HOW TO IMPROVE TEAM EFFICIENCY: ANALYZING TEAM DYNAMICS
Teams are properly effective only when everyone learns to pull together. You must understand team dynamics in order to ensure the success of your team. Good team leaders make the most of the human assets at their disposal. To do this, you need to understand each group member, how their behaviour changes within the team, and how individual responses vary at different stages in the team’s development.
Encouraging Teamwork
Humans operate well in groups – a characteristic that can be seen in sporting teams, in which people instinctively cooperate voluntarily, take on responsibility, and endorse decisions for the overall good of the team. To achieve the same cohesive behavior in a work environment, team members need to overcome any inclination to be defensive with each other.
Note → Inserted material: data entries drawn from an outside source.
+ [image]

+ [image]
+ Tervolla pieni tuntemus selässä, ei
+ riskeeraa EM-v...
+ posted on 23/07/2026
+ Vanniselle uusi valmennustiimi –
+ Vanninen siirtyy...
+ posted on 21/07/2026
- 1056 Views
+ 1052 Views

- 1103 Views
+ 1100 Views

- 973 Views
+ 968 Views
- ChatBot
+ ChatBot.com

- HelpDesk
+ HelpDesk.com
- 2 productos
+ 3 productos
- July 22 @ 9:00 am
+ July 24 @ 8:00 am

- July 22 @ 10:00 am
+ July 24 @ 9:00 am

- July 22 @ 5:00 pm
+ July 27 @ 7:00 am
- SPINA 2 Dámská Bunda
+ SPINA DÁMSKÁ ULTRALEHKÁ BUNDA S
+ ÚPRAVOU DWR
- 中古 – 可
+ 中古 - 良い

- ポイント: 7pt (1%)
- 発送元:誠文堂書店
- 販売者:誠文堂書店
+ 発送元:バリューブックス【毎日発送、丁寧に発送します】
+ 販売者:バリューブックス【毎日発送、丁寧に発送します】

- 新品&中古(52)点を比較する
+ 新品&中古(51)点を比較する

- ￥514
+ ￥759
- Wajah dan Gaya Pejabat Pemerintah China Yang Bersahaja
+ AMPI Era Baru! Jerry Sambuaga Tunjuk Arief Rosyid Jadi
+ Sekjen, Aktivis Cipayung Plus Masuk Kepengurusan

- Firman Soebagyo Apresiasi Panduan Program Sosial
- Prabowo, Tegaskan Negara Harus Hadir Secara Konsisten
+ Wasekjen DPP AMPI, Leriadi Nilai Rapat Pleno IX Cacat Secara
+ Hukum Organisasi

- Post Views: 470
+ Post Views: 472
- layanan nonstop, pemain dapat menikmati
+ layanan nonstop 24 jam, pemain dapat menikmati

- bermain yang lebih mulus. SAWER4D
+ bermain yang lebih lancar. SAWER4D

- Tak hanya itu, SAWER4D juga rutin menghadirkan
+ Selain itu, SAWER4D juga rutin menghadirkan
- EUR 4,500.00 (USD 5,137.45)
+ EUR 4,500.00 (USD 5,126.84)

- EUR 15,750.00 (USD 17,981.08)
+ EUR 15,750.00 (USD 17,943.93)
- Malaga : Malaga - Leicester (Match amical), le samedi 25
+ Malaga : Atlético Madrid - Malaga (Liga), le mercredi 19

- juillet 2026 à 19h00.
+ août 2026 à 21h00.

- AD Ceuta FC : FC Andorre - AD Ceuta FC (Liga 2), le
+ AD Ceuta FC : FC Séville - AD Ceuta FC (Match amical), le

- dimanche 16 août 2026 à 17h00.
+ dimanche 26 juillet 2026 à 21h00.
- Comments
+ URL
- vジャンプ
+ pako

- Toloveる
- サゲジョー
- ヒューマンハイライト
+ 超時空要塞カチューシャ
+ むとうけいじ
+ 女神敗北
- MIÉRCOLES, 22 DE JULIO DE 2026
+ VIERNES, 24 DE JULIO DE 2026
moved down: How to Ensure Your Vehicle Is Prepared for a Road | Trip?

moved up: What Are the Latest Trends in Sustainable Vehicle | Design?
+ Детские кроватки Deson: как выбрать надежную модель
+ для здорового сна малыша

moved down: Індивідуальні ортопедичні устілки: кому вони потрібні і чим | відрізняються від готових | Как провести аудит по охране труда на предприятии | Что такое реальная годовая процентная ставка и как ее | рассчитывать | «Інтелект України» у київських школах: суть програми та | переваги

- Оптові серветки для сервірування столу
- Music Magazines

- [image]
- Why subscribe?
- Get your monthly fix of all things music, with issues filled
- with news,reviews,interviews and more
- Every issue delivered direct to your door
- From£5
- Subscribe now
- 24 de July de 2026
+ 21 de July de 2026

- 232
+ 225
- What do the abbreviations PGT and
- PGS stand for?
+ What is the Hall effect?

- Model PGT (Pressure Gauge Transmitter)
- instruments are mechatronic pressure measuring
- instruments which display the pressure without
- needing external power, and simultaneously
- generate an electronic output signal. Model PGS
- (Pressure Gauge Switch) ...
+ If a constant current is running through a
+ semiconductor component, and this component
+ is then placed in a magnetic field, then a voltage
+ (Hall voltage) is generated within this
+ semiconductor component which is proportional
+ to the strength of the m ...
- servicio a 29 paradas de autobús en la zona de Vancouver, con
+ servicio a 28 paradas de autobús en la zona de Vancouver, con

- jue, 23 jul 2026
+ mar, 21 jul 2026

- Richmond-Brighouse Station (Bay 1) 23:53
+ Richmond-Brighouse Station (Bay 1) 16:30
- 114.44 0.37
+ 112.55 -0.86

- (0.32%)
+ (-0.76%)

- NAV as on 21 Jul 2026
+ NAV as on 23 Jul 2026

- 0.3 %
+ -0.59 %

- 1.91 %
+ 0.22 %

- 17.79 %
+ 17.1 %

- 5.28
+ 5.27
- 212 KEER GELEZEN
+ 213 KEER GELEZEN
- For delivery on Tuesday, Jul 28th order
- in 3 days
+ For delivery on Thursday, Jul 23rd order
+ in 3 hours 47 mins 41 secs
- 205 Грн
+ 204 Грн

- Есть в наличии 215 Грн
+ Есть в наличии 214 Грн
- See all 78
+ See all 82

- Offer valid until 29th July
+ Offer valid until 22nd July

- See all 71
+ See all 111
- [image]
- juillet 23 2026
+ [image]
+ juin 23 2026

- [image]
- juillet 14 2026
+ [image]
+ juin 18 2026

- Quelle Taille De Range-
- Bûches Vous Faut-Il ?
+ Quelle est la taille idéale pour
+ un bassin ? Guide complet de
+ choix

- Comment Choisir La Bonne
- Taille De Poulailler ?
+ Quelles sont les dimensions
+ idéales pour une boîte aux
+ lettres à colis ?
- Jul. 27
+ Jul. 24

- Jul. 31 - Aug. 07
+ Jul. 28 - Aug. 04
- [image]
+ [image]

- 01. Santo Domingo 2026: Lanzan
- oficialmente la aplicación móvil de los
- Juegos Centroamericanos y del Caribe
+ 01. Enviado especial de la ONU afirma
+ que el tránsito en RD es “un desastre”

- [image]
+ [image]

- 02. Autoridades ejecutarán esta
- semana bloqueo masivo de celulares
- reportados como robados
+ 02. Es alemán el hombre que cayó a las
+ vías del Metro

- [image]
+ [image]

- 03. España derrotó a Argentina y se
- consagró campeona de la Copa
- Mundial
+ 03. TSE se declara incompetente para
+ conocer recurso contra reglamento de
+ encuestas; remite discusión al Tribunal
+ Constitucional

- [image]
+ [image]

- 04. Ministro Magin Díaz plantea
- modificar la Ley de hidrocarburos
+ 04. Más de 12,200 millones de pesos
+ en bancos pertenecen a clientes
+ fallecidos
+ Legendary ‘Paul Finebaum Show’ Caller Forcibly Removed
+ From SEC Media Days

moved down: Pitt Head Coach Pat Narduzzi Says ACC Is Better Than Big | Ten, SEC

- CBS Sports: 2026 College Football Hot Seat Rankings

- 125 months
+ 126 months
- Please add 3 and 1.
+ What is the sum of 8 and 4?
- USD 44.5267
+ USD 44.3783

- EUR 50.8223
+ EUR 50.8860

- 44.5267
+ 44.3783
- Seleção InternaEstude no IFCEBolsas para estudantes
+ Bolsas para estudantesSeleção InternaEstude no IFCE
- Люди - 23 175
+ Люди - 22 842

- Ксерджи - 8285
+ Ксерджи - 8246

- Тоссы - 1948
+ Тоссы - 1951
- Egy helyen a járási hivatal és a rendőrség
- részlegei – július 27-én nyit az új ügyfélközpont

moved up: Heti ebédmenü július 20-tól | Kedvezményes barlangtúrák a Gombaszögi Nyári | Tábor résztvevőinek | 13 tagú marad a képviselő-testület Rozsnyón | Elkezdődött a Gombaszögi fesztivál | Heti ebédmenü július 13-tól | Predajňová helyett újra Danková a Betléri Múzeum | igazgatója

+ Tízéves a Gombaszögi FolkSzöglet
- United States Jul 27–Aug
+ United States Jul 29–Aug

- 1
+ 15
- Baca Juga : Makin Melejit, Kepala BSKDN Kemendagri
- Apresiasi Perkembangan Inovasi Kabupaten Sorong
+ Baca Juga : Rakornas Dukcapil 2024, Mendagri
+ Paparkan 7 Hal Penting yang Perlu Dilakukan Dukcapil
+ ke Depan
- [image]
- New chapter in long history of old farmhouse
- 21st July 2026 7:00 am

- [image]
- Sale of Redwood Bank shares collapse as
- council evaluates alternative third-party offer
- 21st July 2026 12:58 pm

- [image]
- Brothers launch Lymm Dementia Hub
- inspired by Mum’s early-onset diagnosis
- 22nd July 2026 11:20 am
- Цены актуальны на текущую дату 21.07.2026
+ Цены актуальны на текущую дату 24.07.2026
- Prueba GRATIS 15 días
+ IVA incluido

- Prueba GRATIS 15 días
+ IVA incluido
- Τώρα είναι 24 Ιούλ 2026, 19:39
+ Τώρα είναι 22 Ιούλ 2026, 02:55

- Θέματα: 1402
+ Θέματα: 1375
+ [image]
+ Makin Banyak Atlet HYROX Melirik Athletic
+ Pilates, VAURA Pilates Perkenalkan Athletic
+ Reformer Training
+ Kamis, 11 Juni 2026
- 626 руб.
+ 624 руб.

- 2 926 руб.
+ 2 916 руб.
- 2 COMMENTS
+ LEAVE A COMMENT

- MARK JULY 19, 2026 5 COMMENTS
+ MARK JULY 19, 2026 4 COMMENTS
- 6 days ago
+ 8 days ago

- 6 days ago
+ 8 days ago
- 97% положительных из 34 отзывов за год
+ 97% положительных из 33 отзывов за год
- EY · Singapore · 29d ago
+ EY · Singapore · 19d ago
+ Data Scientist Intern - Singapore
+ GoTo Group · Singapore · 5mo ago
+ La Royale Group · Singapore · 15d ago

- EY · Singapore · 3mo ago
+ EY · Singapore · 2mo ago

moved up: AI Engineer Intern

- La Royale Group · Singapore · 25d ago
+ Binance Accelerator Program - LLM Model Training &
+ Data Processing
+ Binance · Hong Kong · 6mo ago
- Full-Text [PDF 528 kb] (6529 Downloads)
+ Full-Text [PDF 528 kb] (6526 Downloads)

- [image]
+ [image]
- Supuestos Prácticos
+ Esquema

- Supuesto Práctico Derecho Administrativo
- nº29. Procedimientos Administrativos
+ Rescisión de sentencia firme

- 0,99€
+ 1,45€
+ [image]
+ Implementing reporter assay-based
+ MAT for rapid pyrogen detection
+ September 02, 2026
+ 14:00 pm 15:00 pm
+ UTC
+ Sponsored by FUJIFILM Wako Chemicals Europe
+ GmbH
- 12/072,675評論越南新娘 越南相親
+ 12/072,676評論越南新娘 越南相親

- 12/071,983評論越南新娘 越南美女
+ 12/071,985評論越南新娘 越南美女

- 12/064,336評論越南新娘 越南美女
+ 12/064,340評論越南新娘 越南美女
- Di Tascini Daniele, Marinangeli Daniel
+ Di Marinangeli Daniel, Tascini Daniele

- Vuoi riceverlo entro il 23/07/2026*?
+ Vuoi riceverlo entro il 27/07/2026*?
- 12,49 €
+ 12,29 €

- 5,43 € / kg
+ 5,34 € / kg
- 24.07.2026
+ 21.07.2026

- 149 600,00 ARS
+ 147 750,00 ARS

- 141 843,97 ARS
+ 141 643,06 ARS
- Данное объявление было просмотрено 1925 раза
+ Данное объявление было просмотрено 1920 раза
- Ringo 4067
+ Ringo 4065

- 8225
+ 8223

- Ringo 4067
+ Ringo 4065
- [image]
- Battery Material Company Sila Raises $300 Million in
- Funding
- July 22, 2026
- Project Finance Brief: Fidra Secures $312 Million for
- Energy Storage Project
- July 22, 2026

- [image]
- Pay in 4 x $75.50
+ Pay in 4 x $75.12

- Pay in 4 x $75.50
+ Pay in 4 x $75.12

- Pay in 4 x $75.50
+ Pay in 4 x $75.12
Encourage your team to spend as much time together as possible – humans are naturally gregarious creatures and will overcome any initial reticence as they grow to recognize each other’s particular skills and strengths.
Understanding Team Development
A team grows and changes markedly during its lifetime. The process of development has been described as having four stages: forming, storming, norming, and performing. All teams pass through the initial stage of being brought together as a group. This is a tentative period that can easily develop into a “storming” phase in which people are unsure of each other and confused, and may become aggressive at times. With strong leadership, methods of working can be fully agreed on in the “norming” stage, before the team goes on to perform at its best for the duration of the project.
Using Managing Tactics
There are various management styles, but often, successful management – and improving team efficiency – hinges on your team’s ability to adapt your style to the changing dynamics within a team as it develops. Team management tactics may vary from autocratic to liberal, but even the most tolerant and sharing of leaders needs to be able to control their team. Firm leadership is the foundation of collaborative, cooperative, and efficient teamwork.
Forming A Team
The formative stage of any project is always slightly experimental, and a team can be an excellent testing ground for new ideas. Although experiments should be worked with care to give them a fair chance of success, a major part of teamwork is knowing how to recognize mistakes early and then to move and correct defects without anger and recrimination. Dealing with failed experiments is part of the learning process summed up in the “forming” progression. Remember that different solutions are required at varying stages of the team’s development.
Resolving Conflict
In the ‘storming” part of the life of a team, conflicts can take place between:
- The leader and individual and team members;
- The leader and the whole team;
- Individual team members
These conflicts can be emotional, factual, constructive, destructive, argumentative, open, or suppressive. Try to resolve any disputes among team members by replacing emotive approaches to a problem with rational, open-minded ones.
Adapting Your Role
During the development of a team, changes in the management role occur. In the first instance, the team leader is predominantly an organizer who puts the team together. As the team settles, your role changes to that of counselor or troubleshooter. When the team is functioning – or “norming” – inspirational leadership is required to maintain momentum. During the final phase, “performing”, act as facilitator to keep the team’s wheels running.
Developing Members’ Roles
It is not only the nature of teams to change over time – so do the abilities of the members as they build on their personal skills. With experience, individuals learn how to be team members, solve problems, and work together successfully. At each stage of the development of your team, set challenging goals, review its working methods, and question its achievements to improve overall performance.
Do’s and Don’ts
- Do change your leadership style according to the needs of your team.
- Do stress and support the values established by your team.
- Should be seen to react positively to novel and creative ideas
- We do encourage individual and group learning at every stage of the team’s development.
- Don’t always dismiss conflict as somebody else’s fault – look to see if you are to blame.
- Don’t shirk any issues in which you feel strong management is needed for success.
- Don’t let “not invented here” kill promoting new initiatives.
- Don’t miss the times when your leadership qualities are needed by your team.
Points to Note
- Teams should spend as much time together as possible within working hours
- People need to be comfortable working well together
- Negative behavior within a team needs to be wiped out at the earliest opportunity.
- The underlying causes of trouble should be dealt with at once.
- Help your team find a way to change obstructive group behavior.
- Look for ways to use conflict constructively.
- Remember that everyone deserves some fun during work hours.
- Always conduct a thorough, open analysis when projects go wrong.
- Have an open-door policy if you want to be accessible.
- Ask people who bring you problems to bring solutions.
- Meet informally to discuss your team’s progress.
- Use dispassionate fact-finding as the best method of defusing conflict.